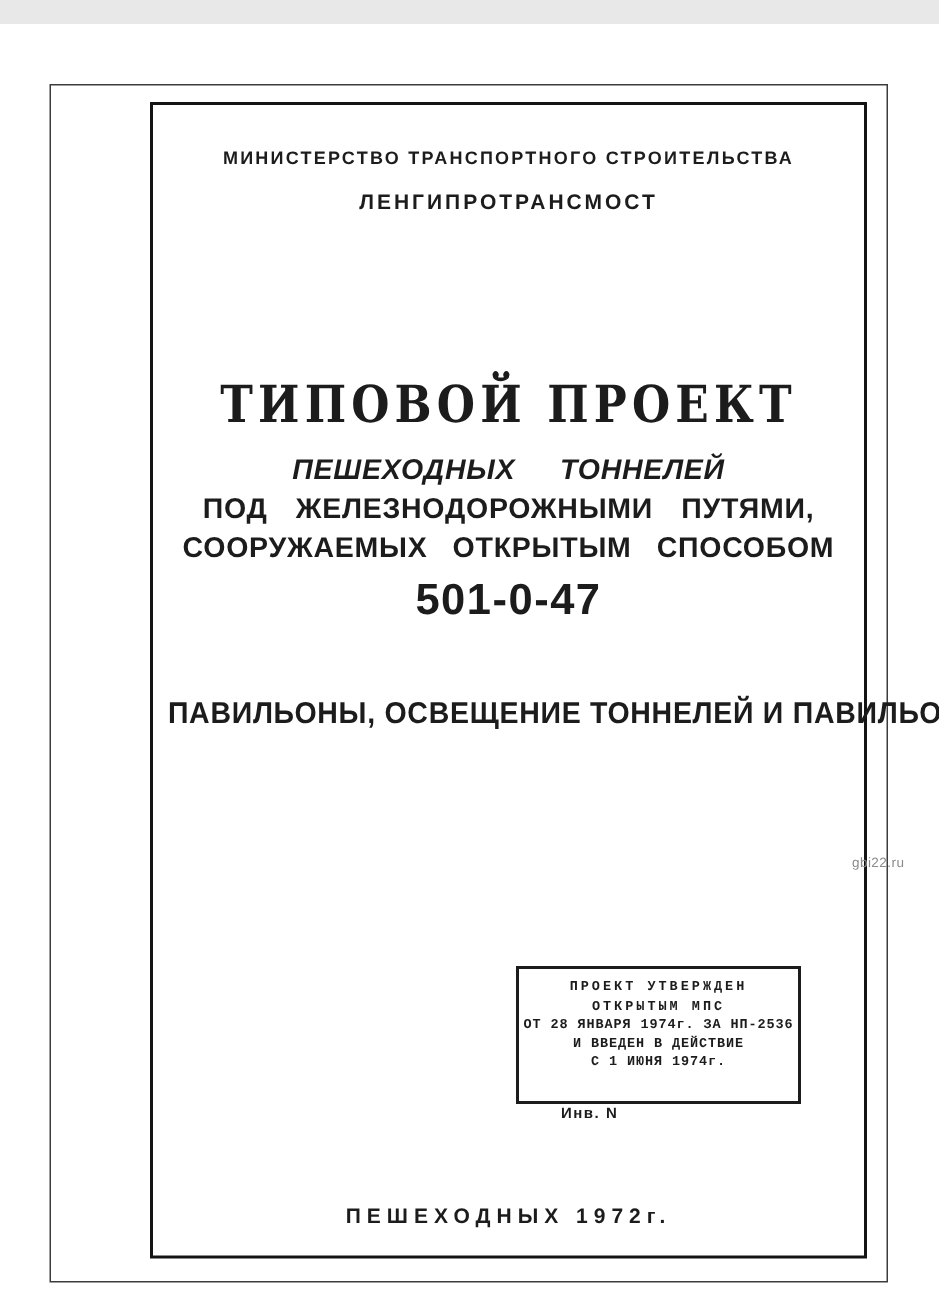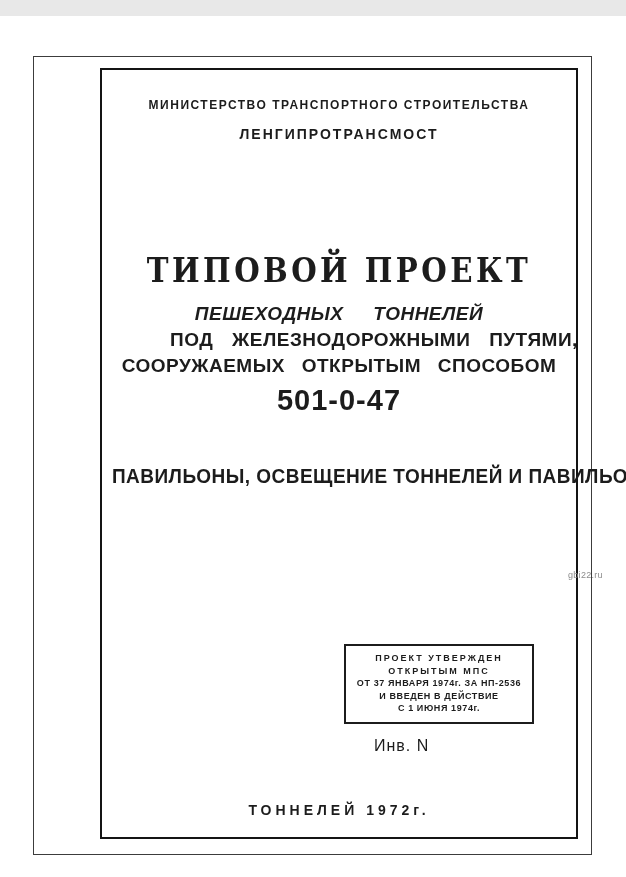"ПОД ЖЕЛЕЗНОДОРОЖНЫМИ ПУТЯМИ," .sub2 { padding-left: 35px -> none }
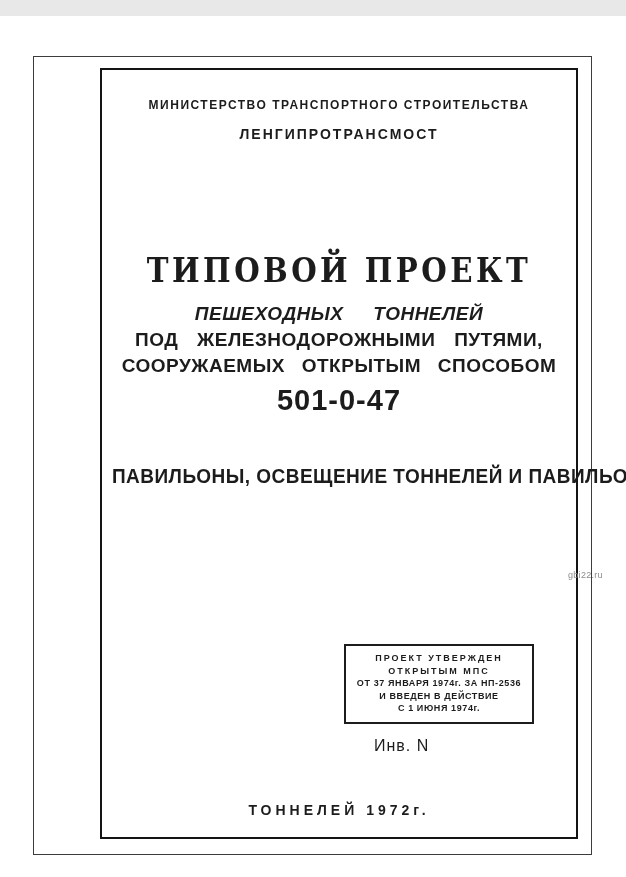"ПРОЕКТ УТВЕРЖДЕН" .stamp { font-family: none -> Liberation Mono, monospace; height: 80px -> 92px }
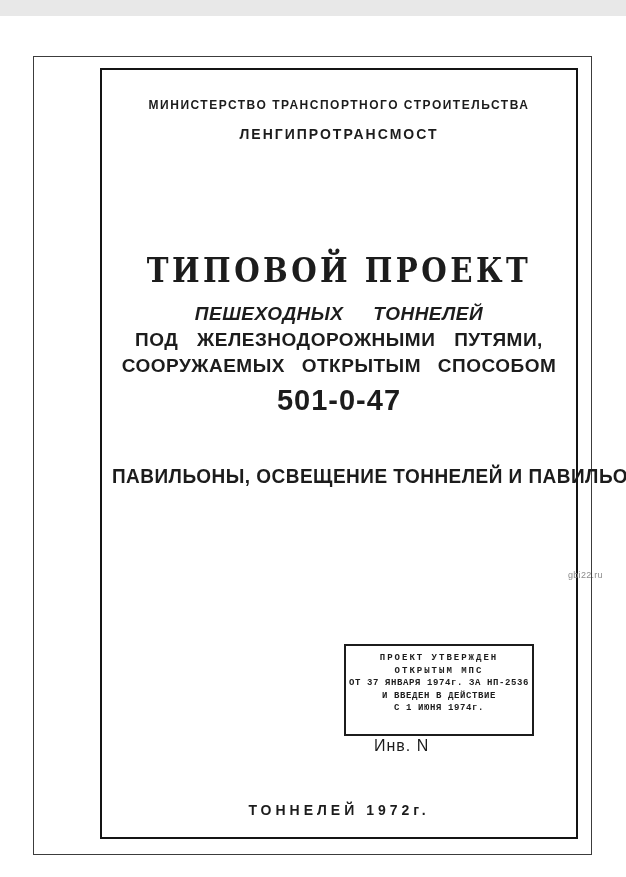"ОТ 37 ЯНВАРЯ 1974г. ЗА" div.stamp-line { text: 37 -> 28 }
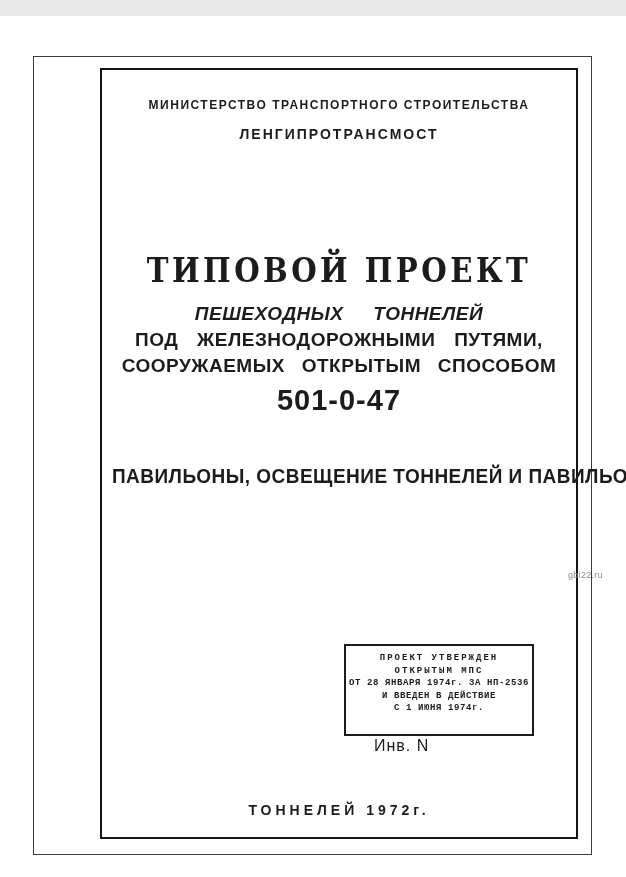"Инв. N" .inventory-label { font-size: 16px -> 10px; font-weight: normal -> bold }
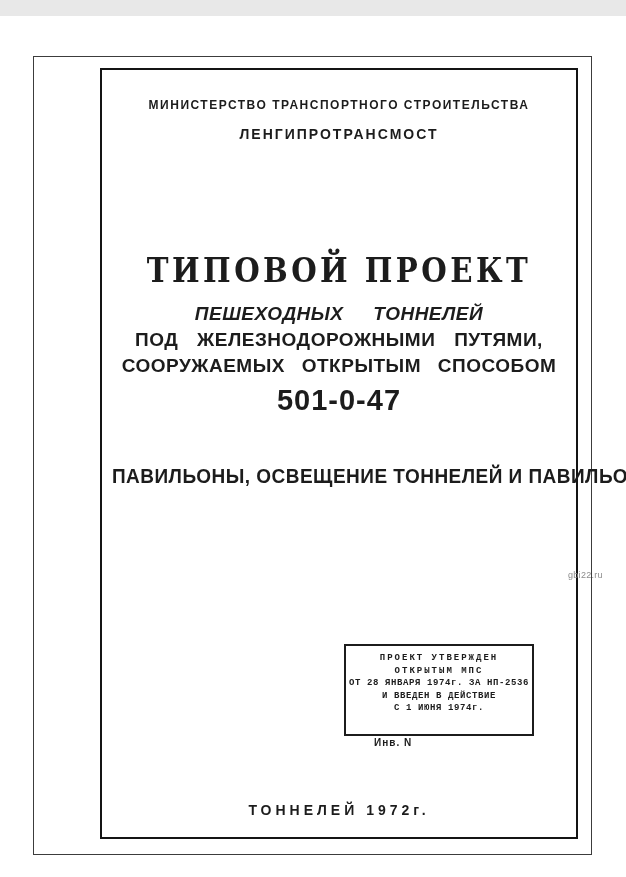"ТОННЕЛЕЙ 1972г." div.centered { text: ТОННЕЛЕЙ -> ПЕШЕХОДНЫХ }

—————

About this exercise – Please give again, exactly and only, the lines from the top of the listing above through the line that has "font-size: 16px ->", with pictures left out.

Your solution –
"ПОД ЖЕЛЕЗНОДОРОЖНЫМИ ПУТЯМИ," .sub2 { padding-left: 35px -> none }
"ПРОЕКТ УТВЕРЖДЕН" .stamp { font-family: none -> Liberation Mono, monospace; height: 80px -> 92px }
"ОТ 37 ЯНВАРЯ 1974г. ЗА" div.stamp-line { text: 37 -> 28 }
"Инв. N" .inventory-label { font-size: 16px -> 10px; font-weight: normal -> bold }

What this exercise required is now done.